Cooper also said he has met several times with Speaker-designate John Boehner (R-Ohio), including having his first conversation with the leader at a fundraiser at the Capitol Hill Club.

“He said, ‘Not everyone can be a Susan Collins or Ileana Ros-Lehtinen,’” said Cooper, referring to two socially moderate Republicans, the Maine Senator and Florida House Member, who voted for the repeal.

Cooper said Log Cabin agreed to help raise money and work on behalf of certain Republican candidates. In return, Cooper said, he asked that Republican leaders convey to social conservatives in the party that “if they had nothing nice to say about gays and lesbians that they say nothing at all.”

And a number of conservative Republicans, including Rep. Jeff Flake (Ariz.) and Sen. Richard Burr (N.C.), surprised gay activists in their support of the DADT repeal.

The Log Cabin Republicans had also successfully sued in federal court in California to overturn the “don’t ask, don’t tell” policy. Cooper said that his group would likely wait to drop the suit until after the Pentagon completes its implementation of the new policy, which could take months.

Before the repeal is officially dropped, the president, the defense secretary and the chairman of the Joint Chiefs of Staff must certify that the military is ready for the change.

Aubrey Sarvis, executive director of the Servicemembers Legal Defense Network, which has been active in pushing for the repeal, said his group will now pivot to monitoring the certification process.

Sarvis added that the Pentagon should not prolong the next stage. “They’ve had 10 months to work on these things,” he said.

In the past year, gay-rights lobbyists have spent much of their time and financial resources on fighting to repeal the Clinton-era policy banning openly gay people from serving in the military.

HRC spent $3.5 million on its lobbying efforts, the most ever for any advocacy campaign spearheaded by the association, Sainz said.

He added that the Senate’s approval of the repeal should bolster the group’s fundraising among donors who might otherwise have been dispirited if the measure had failed.

Raising money, however, will be more difficult for groups whose mission has been primarily advocating on behalf of gay members of the military.

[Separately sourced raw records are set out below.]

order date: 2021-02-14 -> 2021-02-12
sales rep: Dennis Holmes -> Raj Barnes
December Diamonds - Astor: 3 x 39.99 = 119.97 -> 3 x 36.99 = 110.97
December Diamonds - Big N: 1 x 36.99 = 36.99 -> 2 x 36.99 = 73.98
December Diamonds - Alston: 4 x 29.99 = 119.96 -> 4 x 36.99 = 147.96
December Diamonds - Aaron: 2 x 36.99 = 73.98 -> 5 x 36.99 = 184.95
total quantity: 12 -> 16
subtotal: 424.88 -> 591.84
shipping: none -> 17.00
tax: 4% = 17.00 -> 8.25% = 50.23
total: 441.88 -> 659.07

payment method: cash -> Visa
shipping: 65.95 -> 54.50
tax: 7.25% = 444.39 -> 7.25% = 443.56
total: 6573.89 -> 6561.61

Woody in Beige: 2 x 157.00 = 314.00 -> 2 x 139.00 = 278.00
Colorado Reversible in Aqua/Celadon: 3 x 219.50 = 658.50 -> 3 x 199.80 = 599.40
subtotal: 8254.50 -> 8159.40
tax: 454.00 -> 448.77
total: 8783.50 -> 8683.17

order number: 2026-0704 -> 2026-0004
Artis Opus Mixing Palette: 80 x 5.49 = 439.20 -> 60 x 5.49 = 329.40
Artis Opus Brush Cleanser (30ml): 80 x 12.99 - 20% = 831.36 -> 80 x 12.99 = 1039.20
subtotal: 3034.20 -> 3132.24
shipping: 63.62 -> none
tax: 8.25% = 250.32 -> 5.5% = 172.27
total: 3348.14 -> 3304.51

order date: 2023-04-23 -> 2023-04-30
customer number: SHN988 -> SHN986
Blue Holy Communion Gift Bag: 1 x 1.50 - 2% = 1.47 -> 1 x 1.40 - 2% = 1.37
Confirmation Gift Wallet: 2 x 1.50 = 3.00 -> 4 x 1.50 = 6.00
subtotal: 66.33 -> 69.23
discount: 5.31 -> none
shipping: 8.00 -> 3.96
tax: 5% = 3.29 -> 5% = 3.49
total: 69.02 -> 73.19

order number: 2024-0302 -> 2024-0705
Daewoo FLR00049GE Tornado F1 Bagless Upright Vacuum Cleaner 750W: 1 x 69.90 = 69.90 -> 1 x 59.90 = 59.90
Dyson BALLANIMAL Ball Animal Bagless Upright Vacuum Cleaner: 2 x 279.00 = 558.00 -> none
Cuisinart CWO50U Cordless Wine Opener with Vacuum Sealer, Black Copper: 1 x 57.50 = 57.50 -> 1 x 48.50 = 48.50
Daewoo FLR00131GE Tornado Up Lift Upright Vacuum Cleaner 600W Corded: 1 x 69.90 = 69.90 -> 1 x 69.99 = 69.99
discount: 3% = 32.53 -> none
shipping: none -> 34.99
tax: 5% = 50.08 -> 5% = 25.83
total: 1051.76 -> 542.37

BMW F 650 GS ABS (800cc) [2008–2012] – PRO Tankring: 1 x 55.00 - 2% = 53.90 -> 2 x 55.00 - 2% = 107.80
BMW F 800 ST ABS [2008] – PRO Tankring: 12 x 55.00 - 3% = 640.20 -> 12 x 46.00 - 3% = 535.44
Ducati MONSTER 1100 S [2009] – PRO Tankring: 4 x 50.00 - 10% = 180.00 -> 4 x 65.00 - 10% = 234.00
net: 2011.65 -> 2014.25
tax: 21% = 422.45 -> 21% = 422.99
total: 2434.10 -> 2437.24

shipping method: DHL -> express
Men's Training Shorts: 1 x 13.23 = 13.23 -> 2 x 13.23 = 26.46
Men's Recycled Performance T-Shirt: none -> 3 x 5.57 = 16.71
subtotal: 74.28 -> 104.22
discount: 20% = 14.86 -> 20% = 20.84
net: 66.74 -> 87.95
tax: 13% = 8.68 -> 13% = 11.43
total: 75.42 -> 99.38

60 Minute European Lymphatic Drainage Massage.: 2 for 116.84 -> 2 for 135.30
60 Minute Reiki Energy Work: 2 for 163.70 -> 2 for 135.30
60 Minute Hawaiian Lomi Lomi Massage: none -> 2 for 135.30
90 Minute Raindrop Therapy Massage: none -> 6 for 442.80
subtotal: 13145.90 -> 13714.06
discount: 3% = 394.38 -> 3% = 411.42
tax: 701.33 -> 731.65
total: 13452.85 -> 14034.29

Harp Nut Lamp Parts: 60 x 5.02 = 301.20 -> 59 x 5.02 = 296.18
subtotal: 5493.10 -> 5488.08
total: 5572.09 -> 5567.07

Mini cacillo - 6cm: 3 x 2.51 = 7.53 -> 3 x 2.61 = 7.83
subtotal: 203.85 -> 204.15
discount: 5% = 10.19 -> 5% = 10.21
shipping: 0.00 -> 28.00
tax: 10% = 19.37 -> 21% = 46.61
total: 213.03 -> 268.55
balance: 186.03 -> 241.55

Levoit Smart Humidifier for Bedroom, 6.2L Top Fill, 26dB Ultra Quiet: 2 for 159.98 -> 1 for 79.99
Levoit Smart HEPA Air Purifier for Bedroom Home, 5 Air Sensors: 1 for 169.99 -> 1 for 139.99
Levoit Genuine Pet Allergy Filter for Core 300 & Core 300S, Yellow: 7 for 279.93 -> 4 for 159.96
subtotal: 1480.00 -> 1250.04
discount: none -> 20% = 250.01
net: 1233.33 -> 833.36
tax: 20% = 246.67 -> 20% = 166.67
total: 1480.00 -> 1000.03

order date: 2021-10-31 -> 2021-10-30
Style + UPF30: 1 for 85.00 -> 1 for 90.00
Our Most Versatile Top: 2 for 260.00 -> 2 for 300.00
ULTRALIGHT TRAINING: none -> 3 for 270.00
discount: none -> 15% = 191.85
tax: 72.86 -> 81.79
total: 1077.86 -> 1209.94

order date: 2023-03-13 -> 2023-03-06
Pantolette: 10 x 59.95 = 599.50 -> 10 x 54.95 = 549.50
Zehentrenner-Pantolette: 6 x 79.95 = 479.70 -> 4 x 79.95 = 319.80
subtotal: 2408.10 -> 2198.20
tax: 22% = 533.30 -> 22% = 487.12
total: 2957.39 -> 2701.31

“This will definitely change the fundraising calculus for us,” said Alex Nicholson, the executive director of Servicemembers United, a group that advocates on behalf of gay soldiers. Nicholson said about half the group’s funds come from gay foundations.

But he added that his group will still play a major role providing support for gay military members, who now may feel more free to join such an association.

Nicholson, who tangled with some of the other gay-rights groups, said the lobbying campaign was challenging. Part of the difficulty, he said, was having to “cut through the inter-organizational politics.”

“Various groups can be vicious sometimes,” he said, referring to arguments about “who’s going to stand next to whom.”

Other gay-rights lobbyists, however, complained that Nicholson, who criticized Senate Majority Leader Harry Reid (D-Nev.) for his strategy, was often impolitic in his public comments.

There were also disputes among gay-rights groups over whether celebrities such as Lady Gaga helped their cause by publicly lobbying for the repeal.

Despite the lobbying challenges, gay activists see the final results as historic.

“I liken what happened on Saturday to the Berlin Wall coming down,” Sainz said.